Look over the entries below. Report how many lines hold the word "normal", and only that.

Top of Data provided

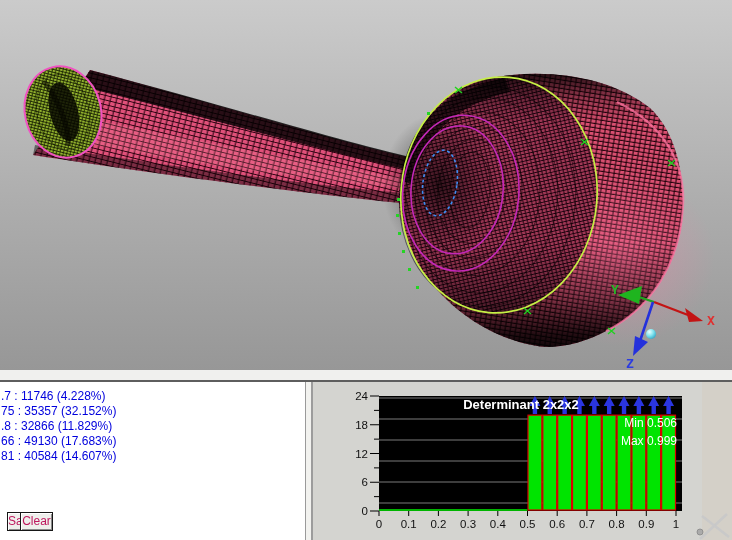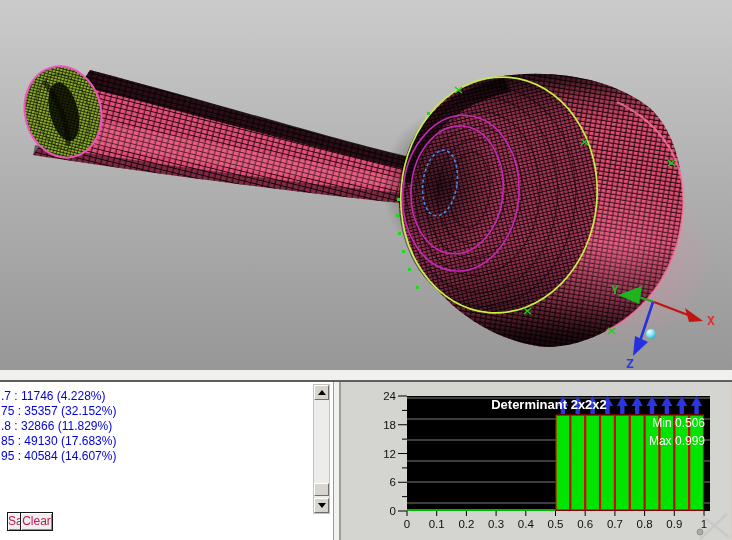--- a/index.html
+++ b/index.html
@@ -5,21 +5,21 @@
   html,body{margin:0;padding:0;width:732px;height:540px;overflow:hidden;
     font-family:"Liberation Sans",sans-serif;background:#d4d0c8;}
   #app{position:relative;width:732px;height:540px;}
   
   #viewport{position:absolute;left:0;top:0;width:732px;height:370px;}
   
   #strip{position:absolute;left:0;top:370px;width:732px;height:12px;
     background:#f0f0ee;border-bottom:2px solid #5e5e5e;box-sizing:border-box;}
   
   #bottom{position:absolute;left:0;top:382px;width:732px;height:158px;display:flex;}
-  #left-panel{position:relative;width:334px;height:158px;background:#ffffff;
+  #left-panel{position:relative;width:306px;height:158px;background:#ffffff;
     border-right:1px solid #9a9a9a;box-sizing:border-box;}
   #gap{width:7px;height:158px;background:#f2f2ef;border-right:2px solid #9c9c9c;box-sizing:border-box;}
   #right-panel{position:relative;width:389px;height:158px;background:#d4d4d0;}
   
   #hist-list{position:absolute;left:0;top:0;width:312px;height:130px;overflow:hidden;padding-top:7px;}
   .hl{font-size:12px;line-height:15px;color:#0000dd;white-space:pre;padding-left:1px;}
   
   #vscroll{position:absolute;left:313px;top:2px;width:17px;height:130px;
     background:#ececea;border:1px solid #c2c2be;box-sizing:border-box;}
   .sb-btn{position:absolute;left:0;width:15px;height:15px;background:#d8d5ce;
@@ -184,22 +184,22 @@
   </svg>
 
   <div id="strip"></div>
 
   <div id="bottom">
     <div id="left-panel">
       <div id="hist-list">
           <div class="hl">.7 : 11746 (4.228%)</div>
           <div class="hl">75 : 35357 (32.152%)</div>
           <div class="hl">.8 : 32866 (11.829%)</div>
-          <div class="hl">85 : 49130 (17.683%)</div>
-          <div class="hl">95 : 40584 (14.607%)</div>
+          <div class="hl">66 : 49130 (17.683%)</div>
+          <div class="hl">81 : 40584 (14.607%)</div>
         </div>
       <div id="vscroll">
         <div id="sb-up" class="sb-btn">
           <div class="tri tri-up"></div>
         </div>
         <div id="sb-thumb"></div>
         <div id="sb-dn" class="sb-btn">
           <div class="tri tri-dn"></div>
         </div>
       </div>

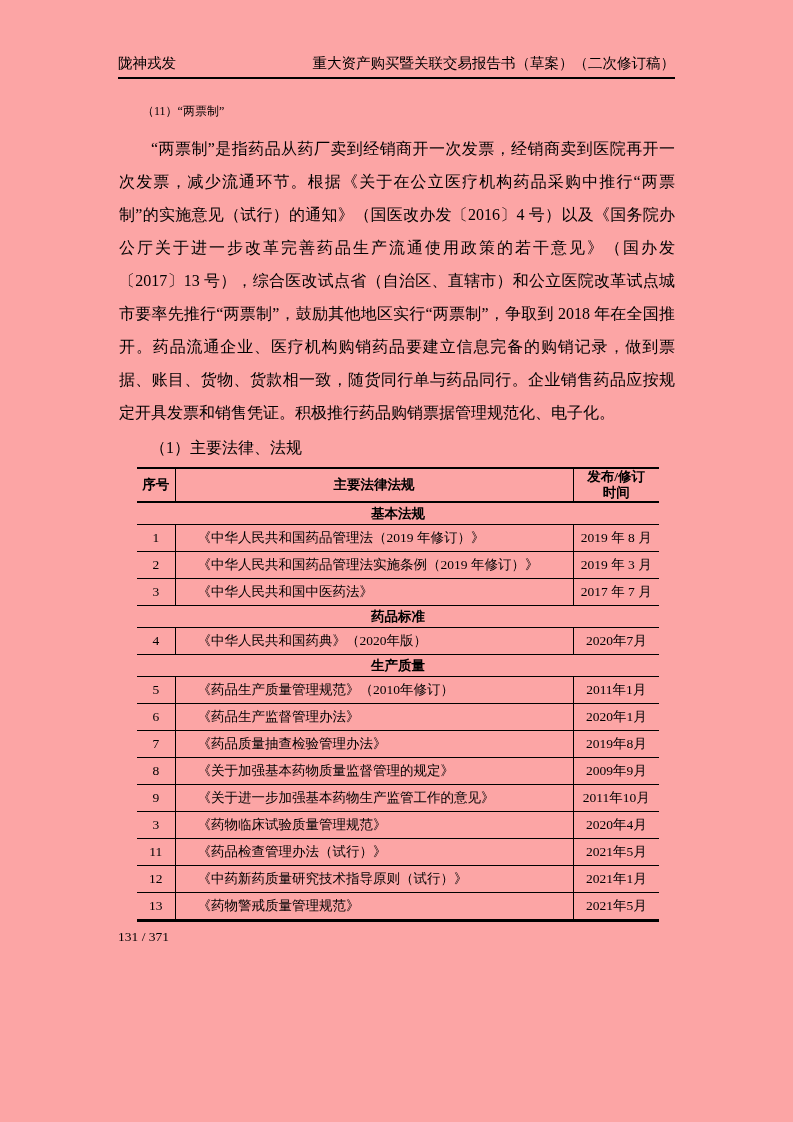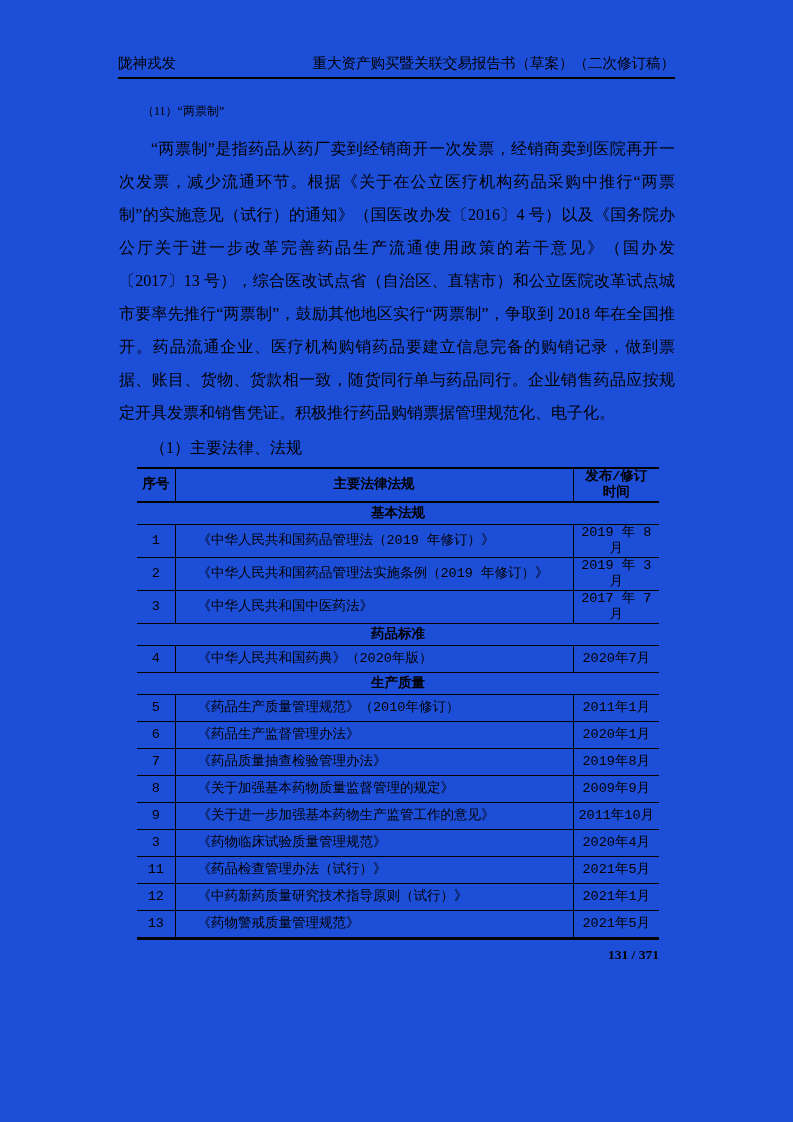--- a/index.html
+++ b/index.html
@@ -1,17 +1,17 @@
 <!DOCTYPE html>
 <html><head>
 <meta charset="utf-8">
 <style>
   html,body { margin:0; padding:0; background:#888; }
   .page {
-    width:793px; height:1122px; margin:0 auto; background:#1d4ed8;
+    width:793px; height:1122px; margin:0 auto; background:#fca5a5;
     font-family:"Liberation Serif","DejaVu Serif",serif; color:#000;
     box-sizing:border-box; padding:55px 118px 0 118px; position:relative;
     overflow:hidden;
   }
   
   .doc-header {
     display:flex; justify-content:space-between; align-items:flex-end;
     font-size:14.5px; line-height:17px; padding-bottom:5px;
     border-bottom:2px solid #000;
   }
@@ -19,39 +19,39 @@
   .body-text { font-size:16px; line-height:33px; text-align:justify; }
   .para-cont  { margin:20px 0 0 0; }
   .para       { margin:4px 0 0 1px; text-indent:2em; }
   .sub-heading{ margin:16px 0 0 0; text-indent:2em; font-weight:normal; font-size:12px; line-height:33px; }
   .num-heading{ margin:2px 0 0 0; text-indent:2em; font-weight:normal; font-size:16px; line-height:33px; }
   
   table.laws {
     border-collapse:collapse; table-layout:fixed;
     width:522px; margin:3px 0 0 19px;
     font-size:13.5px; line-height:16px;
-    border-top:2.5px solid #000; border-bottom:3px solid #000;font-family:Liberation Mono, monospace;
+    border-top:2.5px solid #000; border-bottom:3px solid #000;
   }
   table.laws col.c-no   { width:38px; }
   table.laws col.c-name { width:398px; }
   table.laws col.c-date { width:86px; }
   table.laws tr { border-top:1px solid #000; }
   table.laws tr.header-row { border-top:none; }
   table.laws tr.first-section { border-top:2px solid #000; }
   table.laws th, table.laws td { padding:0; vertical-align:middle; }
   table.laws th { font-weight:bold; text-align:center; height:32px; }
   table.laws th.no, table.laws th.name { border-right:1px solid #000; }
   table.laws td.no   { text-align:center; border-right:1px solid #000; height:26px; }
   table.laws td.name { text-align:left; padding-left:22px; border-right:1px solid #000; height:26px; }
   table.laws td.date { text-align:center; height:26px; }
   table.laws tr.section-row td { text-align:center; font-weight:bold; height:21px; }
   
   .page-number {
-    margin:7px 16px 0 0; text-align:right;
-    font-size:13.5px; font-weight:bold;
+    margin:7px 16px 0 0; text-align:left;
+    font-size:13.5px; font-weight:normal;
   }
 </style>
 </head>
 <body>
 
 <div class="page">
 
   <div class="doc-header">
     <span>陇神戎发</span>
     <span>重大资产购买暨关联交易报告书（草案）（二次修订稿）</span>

Bottom of Data provided

Response box: 3